Some of the merino wool leggings have a small percent of Spandex (a name brand of the generic elastane) mixed in. This adds stretch and rebound properties to the garment. Knit merino is stretchy by itself, but when overstretched, does not rebound well and gets a saggy look. Spandex counteracts this.

So what’s the downside? Strand for strand compared to Merino, elastane is heavier, less breathable, slower to dry, and less eco-friendly (because it’s a synthetic fabric). That being said, mixing in a few percent Spandex does add a nice dose of comfort to any garment, which can be especially important for use with big movement activities, like climbing. It’s also great on trim-fitting garments, which need to be able to move with your body, and can even create compression. The tighter you like a base layer, the more you should prioritize models with a bit of elastane.

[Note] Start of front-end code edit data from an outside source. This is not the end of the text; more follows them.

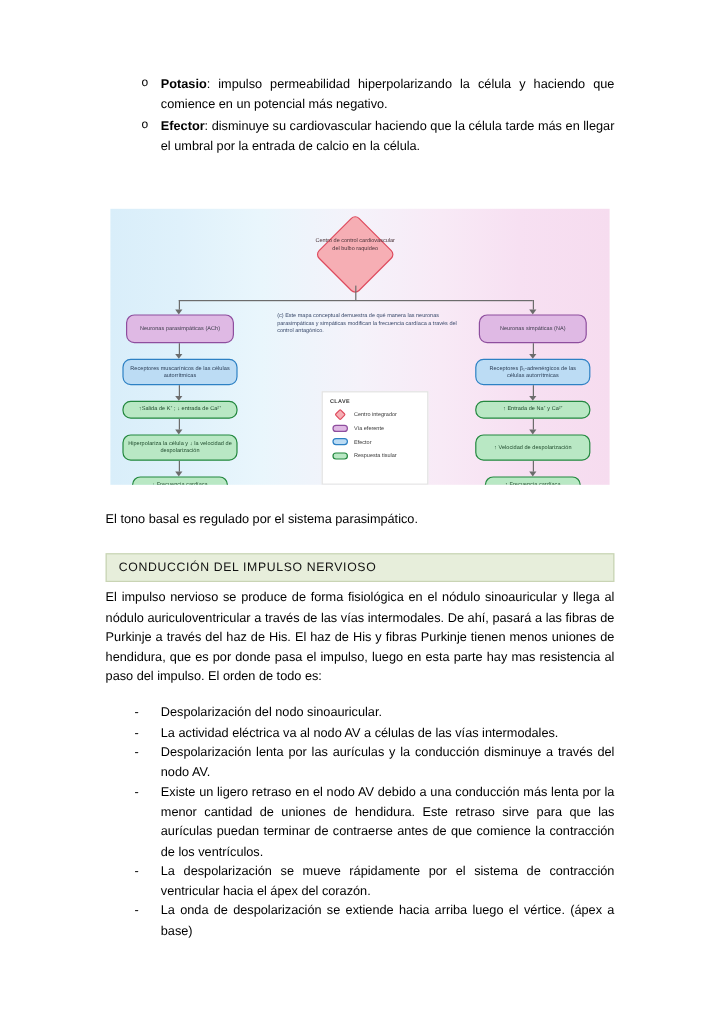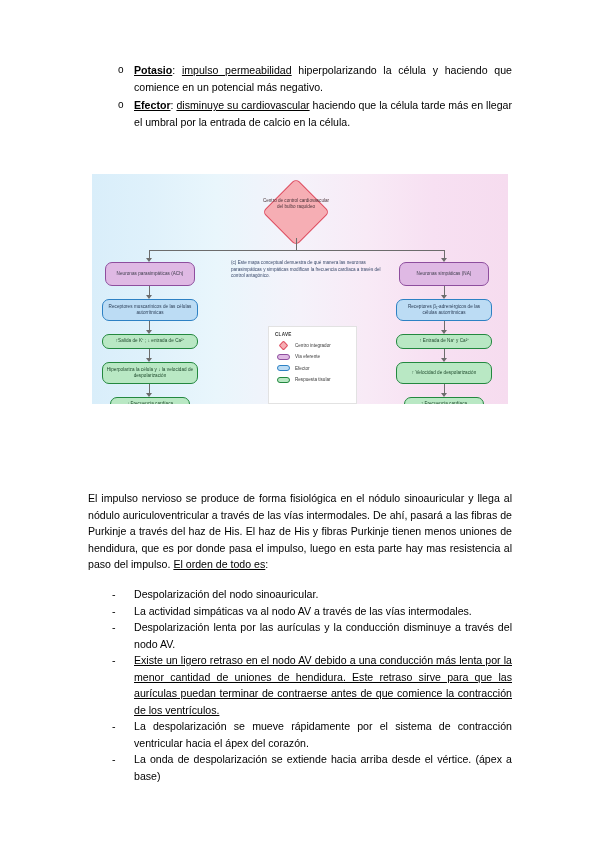--- a/index.html
+++ b/index.html
@@ -16,21 +16,21 @@
 
   
   .top-list { position: absolute; left: 112px; top: 62px; width: 400px; }
   .bullet-row { display: flex; align-items: flex-start; margin-bottom: 2px; }
   .bullet-mark {
     width: 22px; flex: 0 0 22px; font-size: 10px; line-height: 16px;
     color: #000; text-align: left; padding-left: 6px;
   }
   .bullet-body { flex: 1; font-size: 10.6px; line-height: 16.5px; text-align: justify; }
   .b { font-weight: bold; }
-  .u { text-decoration: underline; }
+  .u { }
 
   
   .figure {
     position: absolute; left: 92px; top: 174px; width: 416px; height: 230px;
     background: linear-gradient(to right,
       #d9eefa 0%, #dff1fb 14%, #e9f6fc 30%, #f5f2fa 50%,
       #f8eaf6 66%, #f7e0f2 82%, #f6dcef 100%);
     overflow: hidden;
   }
   .fig-inner { position: absolute; inset: 0; }
@@ -201,51 +201,55 @@
           <div class="legend-swatch">
               <div class="sw-box sw-green"></div>
             </div>
           <div class="legend-label">Respuesta tisular</div>
         </div>
       </div>
 
     </div>
   </div>
 
-
+  <div class="para" style="left:88px; top:425px; width:424px;">El tono basal es regulado por el sistema parasimpático.</div>
+
+  <div class="section-band">
+    <span>CONDUCCIÓN DEL IMPULSO NERVIOSO</span>
+  </div>
 
   <div class="para" style="left:88px; top:490px; width:424px;"><span>El impulso nervioso se produce de forma fisiológica en el nódulo sinoauricular y llega al nódulo auriculoventricular a través de las vías intermodales. De ahí, pasará a las fibras de Purkinje a través del haz de His. El haz de His y fibras Purkinje tienen menos uniones de hendidura, que es por donde pasa el impulso, luego en esta parte hay mas resistencia al paso del impulso. </span><span class="u">El orden de todo es</span><span>:</span></div>
 
   <div class="dash-list">
 
     <div class="dash-row">
       <div class="dash-mark">-</div>
       <div class="dash-body">Despolarización del nodo sinoauricular.</div>
     </div>
 
     <div class="dash-row">
       <div class="dash-mark">-</div>
-      <div class="dash-body">La actividad simpáticas va al nodo AV a través de las vías intermodales.</div>
+      <div class="dash-body">La actividad eléctrica va al nodo AV a células de las vías intermodales.</div>
     </div>
 
     <div class="dash-row">
       <div class="dash-mark">-</div>
       <div class="dash-body">Despolarización lenta por las aurículas y la conducción disminuye a través del nodo AV.</div>
     </div>
 
     <div class="dash-row">
       <div class="dash-mark">-</div>
       <div class="dash-body u">Existe un ligero retraso en el nodo AV debido a una conducción más lenta por la menor cantidad de uniones de hendidura. Este retraso sirve para que las aurículas puedan terminar de contraerse antes de que comience la contracción de los ventrículos.</div>
     </div>
 
     <div class="dash-row">
       <div class="dash-mark">-</div>
       <div class="dash-body">La despolarización se mueve rápidamente por el sistema de contracción ventricular hacia el ápex del corazón.</div>
     </div>
 
     <div class="dash-row">
       <div class="dash-mark">-</div>
-      <div class="dash-body">La onda de despolarización se extiende hacia arriba desde el vértice. (ápex a base)</div>
+      <div class="dash-body">La onda de despolarización se extiende hacia arriba luego el vértice. (ápex a base)</div>
     </div>
 
   </div>
 
 </div>
 
 </body></html>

Looser Fits Are Slightly Warmer

If you want to optimize for warmth, don’t size down or opt for compression. A bit of bagginess and looseness is advantageous, in that it creates warm air pockets around you, further enhancing insulation. Whereas tight leggings stretch themselves thinner and leave no dead air pockets to insulate.

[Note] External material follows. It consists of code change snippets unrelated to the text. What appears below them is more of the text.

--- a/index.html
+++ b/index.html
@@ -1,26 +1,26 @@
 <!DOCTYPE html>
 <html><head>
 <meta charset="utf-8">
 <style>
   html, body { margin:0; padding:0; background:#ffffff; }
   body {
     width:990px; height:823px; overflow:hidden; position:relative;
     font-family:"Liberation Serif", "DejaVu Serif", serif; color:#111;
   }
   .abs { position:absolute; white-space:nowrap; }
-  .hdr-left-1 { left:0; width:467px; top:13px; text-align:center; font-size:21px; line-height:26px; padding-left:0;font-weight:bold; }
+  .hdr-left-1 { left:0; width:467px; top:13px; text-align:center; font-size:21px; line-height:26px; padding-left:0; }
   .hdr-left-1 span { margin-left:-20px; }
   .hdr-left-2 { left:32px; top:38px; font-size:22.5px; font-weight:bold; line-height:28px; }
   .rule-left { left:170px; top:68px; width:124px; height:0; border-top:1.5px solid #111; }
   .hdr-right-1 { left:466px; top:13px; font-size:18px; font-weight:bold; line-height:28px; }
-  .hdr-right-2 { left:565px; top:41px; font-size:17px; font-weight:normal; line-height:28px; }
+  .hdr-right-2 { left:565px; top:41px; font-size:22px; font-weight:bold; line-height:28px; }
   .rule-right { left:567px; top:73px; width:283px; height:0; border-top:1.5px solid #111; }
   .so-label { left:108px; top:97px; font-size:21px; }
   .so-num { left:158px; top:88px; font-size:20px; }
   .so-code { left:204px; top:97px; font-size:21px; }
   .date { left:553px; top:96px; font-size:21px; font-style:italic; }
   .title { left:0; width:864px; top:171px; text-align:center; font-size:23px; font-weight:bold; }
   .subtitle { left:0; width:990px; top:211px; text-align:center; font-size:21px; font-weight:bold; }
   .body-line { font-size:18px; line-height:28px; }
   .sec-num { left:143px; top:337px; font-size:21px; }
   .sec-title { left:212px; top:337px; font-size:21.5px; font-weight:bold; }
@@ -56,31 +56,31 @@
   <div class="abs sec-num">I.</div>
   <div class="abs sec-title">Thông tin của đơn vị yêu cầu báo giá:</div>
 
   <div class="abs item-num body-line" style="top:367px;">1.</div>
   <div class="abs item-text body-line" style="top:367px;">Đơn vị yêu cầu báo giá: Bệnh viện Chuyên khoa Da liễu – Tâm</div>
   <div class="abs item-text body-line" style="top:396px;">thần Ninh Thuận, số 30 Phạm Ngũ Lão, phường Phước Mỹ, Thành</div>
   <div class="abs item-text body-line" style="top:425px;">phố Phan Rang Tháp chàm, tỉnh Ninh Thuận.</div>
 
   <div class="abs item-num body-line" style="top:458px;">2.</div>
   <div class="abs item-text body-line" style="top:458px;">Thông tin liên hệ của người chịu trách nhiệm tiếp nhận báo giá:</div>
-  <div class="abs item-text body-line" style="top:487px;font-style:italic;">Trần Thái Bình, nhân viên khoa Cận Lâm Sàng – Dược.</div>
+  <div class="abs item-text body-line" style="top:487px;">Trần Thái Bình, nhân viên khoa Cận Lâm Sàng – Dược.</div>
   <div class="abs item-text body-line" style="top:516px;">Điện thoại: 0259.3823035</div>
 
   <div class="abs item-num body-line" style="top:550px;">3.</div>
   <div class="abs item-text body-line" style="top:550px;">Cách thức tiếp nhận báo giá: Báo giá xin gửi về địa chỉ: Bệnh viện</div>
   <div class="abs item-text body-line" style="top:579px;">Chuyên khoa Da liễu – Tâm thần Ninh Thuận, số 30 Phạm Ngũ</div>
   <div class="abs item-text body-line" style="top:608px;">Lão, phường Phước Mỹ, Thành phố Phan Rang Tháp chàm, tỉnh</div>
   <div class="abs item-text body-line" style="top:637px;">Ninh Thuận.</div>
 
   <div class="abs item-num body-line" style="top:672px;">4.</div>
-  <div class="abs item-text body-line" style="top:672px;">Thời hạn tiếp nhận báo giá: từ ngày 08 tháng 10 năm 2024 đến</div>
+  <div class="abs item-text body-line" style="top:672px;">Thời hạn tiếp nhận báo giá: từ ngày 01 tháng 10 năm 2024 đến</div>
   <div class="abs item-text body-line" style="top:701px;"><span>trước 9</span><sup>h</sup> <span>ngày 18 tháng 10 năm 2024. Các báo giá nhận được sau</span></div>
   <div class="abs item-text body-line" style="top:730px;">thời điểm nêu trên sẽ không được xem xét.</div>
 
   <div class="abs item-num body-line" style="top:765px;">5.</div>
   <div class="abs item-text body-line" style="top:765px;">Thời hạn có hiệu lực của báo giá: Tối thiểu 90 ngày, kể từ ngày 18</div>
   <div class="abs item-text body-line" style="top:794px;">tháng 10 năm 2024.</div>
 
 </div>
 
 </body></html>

Why Heavyweight Merino Leggings Are Frequently 100% Wool

We’ve noticed a trend, which is that most merino wool leggings in the “heavyweight” category, that is ~250 gsm, are comprised of either 100% wool, or nearly 100% wool, whereas lower gsm models have a higher percentage of nylon/polyester/Spandex/etc. And here’s why we think that is:

  1. Merino wool is warmer than synthetic fibers, and heavyweight fabrics are intended for cold climates, so increasing % of merino wool increases the warmth
  2. One of the downsides to merino wool is that it is slower drying than polyester or nylon. But in colder climates when you’d want a heavyweight garment, you are less prone to sweating profusely and can temperature regulate simply by slowing down your pace. And if you do get sweaty, merino wool is warm when wet.
  3. Garments made of 100% merino are less durable than merino-synthetic blends, but garments in the ~250 gsm weight are thick enough to dodge durability issue that thinner garments face, simply by virtue of being reinforced with their own thickness.
Smartwool Merino Wool Leggings

Merino Wool Leggings Conclusion

Thank you for reading our guide to merino wool leggings! We hope you found the ideal pair for your next cold-weather adventure. Keep in mind that no base layer is strictly better than any other, and aside from fit, which is best comes down to matching fabric thickness and composition with the expected temperature range. Happy hiking!